In various other implementations, following the formation of the diluted input, prior to adding the catalyst, a small amount of base is added to form a prepared input where the inputs to the process are a polyol and a fatty acid. The effect of the small amount of base is that a small amount of fatty acid salt is formed (at a concentration of about 250 ppm in various implementations). Following the formation of the prepared input, the catalyst is then added as previous described (which may be any acid catalyst type disclosed in this document).
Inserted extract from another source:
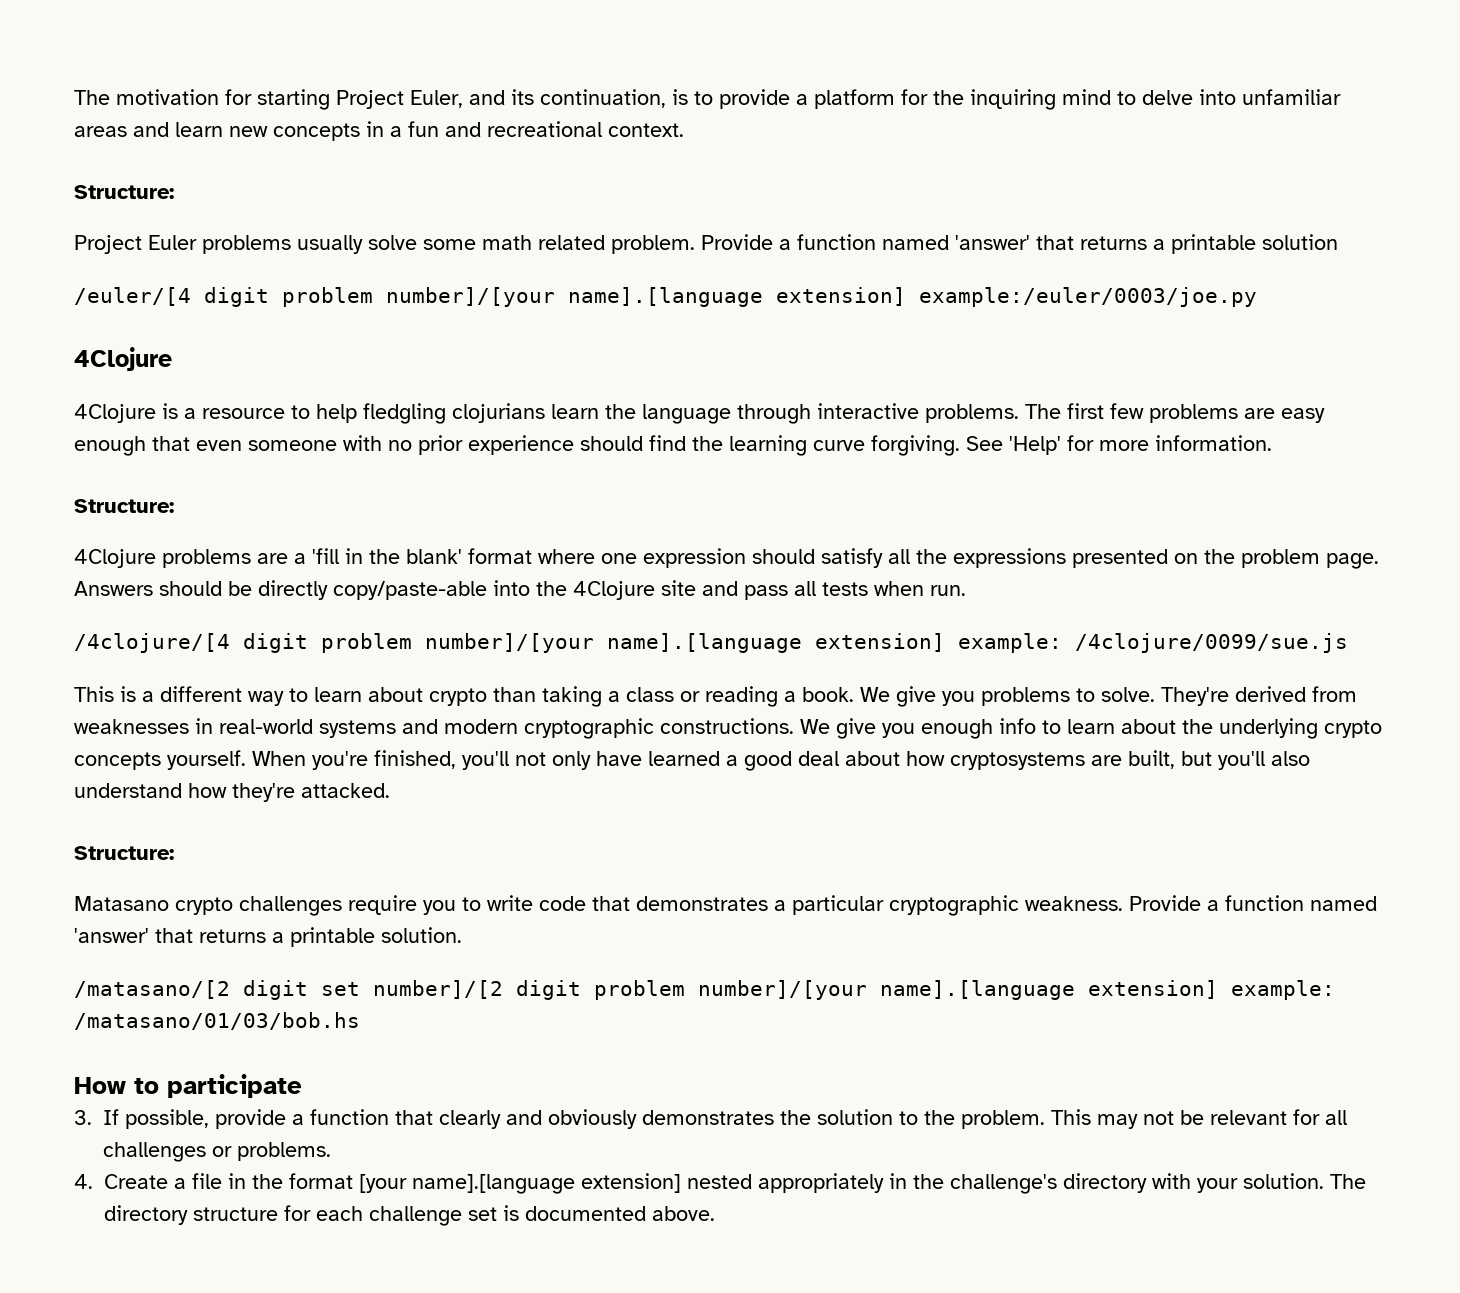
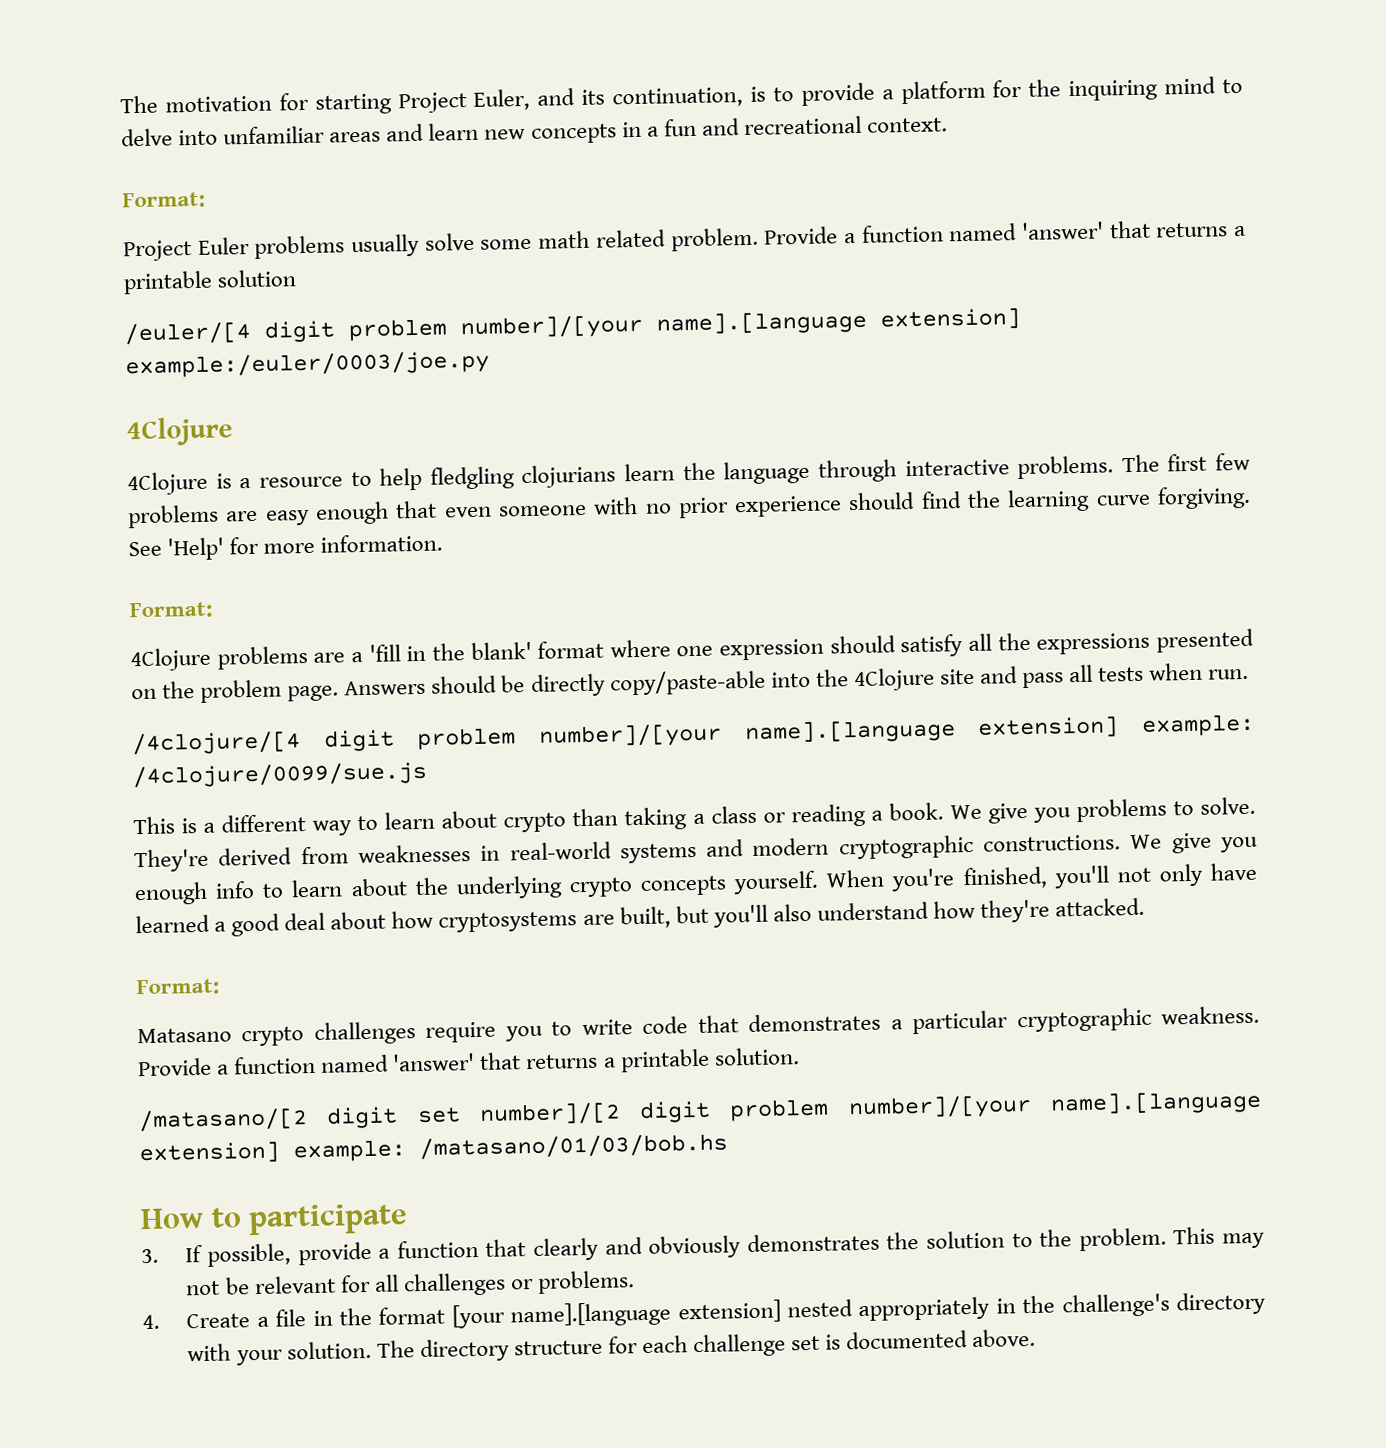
[74,185,174,199] Structure: -> [122,191,206,209] Format:
[74,499,174,513] Structure: -> [129,601,213,619] Format:
[74,846,174,860] Structure: -> [136,978,220,996] Format:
In particular implementations, the formation at a concentration of about 250 ppm of fatty acid salt to the diluted input using the addition of the base is sufficient. In other implementations, the formation of about 250 ppm to about 2500 ppm may be utilized. In various implementations, the base is sodium hydroxide, though in others, any base may be utilized, such as, by non-limiting example, calcium carbonates, sodium carbonates, potassium hydroxide, and any other base. It has been observed that forming the low concentration of fatty acid salt prior to an acid catalyst addition unexpectedly substantially increased rate of the reaction in a solution where isopropanol was used as the solvent without the formation of isopropyl esters in contrast with what was observed with the base-only catalyzed procedure previously described. Again, this result was completely unexpected. Without being bound by any theory it is believed the mechanism facilitating the substantial increase in reaction in isopropanol is related to competition between simultaneously occurring SN1 and SN2 mechanisms similar to that previously described.
Following the catalytic esterification reaction, the reaction may then be neutralized with an acid such as, by non-limiting example, carbon dioxide, hydrochloric acid, citric acid, an acid, or any combination thereof. Neutralization with carbon dioxide may be particularly effective as in the process of doing so, the mixture forms a carbonate that precipitates out of solution and can easily be recovered from the polyol phase via filtration, leaving a recovered polyol of high purity suitable for subsequent reactions. The remaining isopropanol solvent may then be separated and recovered for use in additional batches. Excess polyol may then be subsequently removed via decantation and recovered for subsequent reaction. The remaining concentrated monoester oil phase may then be filtered to remove excess particulates such as fatty acid salts and carbonates.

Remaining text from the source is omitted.